§ Goal of the exercise
What appears from the first line of the records below through the line containing "- The children" must be reproduced verbatim.

§ Data records
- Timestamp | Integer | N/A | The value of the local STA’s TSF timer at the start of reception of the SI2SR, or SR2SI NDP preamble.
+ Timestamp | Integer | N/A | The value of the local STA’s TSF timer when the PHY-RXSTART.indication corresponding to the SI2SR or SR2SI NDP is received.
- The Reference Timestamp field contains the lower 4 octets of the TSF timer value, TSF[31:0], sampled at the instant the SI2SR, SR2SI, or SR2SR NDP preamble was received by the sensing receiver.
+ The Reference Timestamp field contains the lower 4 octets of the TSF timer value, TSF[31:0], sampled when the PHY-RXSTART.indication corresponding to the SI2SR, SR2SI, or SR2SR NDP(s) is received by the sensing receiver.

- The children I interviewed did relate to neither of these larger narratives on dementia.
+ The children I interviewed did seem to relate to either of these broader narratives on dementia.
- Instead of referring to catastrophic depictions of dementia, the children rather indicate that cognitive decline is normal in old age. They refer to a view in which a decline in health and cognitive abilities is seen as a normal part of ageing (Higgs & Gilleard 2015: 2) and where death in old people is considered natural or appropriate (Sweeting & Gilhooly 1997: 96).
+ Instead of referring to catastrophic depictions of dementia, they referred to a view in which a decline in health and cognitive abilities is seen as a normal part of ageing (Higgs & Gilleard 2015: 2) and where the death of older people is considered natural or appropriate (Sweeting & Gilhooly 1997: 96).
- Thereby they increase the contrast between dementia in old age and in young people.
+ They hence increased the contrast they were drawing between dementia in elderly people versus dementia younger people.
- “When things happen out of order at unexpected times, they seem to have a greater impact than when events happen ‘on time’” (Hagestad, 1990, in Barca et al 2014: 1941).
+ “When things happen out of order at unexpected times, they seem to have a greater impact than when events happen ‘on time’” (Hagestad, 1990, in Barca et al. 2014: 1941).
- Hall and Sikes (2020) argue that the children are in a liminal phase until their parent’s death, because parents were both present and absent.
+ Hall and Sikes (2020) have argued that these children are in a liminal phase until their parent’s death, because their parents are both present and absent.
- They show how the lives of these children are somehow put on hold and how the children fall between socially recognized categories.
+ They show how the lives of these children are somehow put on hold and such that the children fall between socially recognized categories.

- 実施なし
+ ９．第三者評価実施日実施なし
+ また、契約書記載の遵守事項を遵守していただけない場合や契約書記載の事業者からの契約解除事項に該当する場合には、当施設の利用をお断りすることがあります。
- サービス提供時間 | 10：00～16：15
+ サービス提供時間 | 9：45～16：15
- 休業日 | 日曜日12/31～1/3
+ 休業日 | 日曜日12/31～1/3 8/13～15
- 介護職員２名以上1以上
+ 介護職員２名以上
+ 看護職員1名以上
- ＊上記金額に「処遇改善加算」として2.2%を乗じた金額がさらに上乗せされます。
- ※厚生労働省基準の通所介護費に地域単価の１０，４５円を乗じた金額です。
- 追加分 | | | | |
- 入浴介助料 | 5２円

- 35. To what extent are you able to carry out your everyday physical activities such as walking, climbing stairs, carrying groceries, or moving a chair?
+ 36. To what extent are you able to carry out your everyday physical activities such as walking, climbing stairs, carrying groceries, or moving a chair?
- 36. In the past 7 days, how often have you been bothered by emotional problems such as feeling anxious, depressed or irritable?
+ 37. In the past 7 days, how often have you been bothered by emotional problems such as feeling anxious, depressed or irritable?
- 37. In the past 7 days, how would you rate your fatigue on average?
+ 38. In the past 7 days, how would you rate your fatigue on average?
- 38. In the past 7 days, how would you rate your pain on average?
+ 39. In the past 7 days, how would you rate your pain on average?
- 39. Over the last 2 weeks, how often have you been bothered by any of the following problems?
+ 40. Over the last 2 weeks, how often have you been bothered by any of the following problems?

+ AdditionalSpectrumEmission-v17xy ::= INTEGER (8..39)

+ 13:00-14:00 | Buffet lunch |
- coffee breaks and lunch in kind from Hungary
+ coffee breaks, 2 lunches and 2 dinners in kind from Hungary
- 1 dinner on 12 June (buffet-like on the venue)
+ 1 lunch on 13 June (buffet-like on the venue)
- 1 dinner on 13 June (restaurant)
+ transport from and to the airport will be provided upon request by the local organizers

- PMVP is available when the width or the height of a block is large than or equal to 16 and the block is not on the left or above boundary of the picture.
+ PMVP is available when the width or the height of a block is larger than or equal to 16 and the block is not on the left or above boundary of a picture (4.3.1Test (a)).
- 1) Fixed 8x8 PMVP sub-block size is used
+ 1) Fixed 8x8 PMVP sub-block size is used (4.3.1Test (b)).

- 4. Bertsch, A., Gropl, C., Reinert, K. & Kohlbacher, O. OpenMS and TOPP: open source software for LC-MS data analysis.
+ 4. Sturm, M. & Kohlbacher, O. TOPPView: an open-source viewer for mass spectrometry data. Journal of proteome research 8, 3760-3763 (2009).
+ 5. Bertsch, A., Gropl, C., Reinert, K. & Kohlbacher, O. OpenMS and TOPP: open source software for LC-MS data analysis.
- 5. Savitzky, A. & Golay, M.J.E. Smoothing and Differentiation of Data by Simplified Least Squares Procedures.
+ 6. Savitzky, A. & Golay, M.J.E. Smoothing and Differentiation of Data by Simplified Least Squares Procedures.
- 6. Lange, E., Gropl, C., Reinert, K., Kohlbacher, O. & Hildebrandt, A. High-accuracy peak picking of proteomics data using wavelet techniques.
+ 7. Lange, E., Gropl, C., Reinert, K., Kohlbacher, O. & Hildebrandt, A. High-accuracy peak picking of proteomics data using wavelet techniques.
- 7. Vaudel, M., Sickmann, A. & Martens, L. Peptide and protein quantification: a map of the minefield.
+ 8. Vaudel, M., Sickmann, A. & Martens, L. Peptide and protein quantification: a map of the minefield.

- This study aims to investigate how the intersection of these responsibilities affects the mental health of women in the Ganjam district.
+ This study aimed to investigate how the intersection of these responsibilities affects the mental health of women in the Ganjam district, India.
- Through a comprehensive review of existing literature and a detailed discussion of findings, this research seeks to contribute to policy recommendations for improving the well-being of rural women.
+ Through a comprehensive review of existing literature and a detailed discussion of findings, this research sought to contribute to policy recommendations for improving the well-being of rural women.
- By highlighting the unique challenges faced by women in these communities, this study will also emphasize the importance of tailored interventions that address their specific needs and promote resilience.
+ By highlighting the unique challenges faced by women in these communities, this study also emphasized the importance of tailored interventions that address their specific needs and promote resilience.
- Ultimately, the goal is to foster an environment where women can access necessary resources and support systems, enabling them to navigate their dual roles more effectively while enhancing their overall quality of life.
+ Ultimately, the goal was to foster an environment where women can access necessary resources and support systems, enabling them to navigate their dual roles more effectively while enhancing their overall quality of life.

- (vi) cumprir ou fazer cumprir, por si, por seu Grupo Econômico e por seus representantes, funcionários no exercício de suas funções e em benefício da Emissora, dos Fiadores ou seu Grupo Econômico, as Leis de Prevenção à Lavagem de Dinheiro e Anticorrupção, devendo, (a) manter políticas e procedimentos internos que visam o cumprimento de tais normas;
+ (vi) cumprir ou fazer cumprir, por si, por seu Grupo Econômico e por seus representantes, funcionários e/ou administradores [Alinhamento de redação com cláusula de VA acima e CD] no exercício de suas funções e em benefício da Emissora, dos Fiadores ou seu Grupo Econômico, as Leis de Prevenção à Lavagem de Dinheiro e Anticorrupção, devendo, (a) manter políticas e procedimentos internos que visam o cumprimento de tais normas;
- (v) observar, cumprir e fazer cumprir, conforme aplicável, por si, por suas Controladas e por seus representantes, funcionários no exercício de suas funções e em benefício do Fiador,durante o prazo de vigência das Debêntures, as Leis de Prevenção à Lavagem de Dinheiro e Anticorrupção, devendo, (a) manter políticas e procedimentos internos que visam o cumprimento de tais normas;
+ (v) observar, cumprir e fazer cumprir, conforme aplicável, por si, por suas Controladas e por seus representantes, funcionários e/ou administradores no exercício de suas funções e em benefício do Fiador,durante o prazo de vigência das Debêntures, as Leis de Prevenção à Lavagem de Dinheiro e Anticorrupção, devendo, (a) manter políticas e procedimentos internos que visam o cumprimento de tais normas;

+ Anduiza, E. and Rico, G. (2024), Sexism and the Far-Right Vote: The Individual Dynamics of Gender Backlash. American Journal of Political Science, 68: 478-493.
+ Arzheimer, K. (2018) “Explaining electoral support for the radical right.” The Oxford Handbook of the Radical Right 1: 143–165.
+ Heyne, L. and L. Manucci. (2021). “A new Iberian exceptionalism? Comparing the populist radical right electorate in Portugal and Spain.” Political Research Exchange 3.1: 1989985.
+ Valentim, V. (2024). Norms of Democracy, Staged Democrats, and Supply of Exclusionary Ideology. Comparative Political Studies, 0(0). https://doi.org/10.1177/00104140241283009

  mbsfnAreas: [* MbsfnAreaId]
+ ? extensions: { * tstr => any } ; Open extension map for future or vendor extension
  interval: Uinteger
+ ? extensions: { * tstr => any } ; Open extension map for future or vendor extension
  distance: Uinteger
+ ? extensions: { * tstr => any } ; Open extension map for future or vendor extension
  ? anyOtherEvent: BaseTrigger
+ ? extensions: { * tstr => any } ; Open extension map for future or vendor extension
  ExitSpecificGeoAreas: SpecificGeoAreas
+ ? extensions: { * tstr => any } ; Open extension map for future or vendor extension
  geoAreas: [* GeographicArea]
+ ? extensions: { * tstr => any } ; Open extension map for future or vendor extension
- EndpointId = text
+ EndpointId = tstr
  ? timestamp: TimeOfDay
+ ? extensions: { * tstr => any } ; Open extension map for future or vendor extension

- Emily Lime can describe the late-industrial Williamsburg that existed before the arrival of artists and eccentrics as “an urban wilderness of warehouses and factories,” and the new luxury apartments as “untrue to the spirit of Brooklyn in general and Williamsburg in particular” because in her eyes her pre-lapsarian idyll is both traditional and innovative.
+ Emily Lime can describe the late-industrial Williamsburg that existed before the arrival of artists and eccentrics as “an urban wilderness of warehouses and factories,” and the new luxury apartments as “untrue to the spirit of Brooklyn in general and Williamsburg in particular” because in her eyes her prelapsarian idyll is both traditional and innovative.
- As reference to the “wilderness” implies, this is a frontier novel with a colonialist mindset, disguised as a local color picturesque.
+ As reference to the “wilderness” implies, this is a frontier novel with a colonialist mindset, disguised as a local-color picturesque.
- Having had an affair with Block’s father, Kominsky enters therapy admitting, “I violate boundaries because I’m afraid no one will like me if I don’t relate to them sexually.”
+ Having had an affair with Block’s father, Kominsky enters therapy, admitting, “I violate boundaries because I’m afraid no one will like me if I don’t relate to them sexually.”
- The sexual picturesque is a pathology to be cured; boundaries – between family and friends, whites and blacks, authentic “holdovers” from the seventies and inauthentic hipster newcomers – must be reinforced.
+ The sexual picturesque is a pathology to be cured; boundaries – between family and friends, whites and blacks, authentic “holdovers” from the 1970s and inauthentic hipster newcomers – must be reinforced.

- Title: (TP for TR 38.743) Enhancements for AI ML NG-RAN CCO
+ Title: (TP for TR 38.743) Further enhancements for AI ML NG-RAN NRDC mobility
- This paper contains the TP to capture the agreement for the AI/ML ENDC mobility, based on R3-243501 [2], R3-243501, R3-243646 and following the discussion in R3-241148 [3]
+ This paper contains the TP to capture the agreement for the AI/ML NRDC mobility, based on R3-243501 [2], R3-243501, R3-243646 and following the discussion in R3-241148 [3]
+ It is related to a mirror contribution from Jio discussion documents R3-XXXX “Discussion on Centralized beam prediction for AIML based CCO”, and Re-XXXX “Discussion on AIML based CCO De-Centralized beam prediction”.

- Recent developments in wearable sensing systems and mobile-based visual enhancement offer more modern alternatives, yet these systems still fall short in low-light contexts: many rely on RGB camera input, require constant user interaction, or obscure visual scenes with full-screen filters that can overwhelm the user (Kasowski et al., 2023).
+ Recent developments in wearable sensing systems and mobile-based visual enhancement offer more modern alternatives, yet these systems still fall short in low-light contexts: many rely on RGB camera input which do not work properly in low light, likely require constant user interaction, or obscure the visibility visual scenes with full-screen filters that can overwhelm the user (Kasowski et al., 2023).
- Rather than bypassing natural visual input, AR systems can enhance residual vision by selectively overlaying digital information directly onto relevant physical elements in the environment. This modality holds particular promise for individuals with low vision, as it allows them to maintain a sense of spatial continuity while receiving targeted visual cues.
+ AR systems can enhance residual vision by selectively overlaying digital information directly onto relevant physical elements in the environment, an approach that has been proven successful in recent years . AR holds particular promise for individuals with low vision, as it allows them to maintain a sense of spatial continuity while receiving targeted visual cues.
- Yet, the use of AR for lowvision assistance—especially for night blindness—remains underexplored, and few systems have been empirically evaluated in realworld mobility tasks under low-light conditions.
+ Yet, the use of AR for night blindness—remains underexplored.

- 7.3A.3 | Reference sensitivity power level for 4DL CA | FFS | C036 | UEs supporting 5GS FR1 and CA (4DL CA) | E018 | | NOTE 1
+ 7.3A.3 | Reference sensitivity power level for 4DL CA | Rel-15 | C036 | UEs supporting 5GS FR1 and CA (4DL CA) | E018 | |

§ Result of the task
- Timestamp | Integer | N/A | The value of the local STA’s TSF timer at the start of reception of the SI2SR, or SR2SI NDP preamble.
+ Timestamp | Integer | N/A | The value of the local STA’s TSF timer when the PHY-RXSTART.indication corresponding to the SI2SR or SR2SI NDP is received.
- The Reference Timestamp field contains the lower 4 octets of the TSF timer value, TSF[31:0], sampled at the instant the SI2SR, SR2SI, or SR2SR NDP preamble was received by the sensing receiver.
+ The Reference Timestamp field contains the lower 4 octets of the TSF timer value, TSF[31:0], sampled when the PHY-RXSTART.indication corresponding to the SI2SR, SR2SI, or SR2SR NDP(s) is received by the sensing receiver.

- The children I interviewed did relate to neither of these larger narratives on dementia.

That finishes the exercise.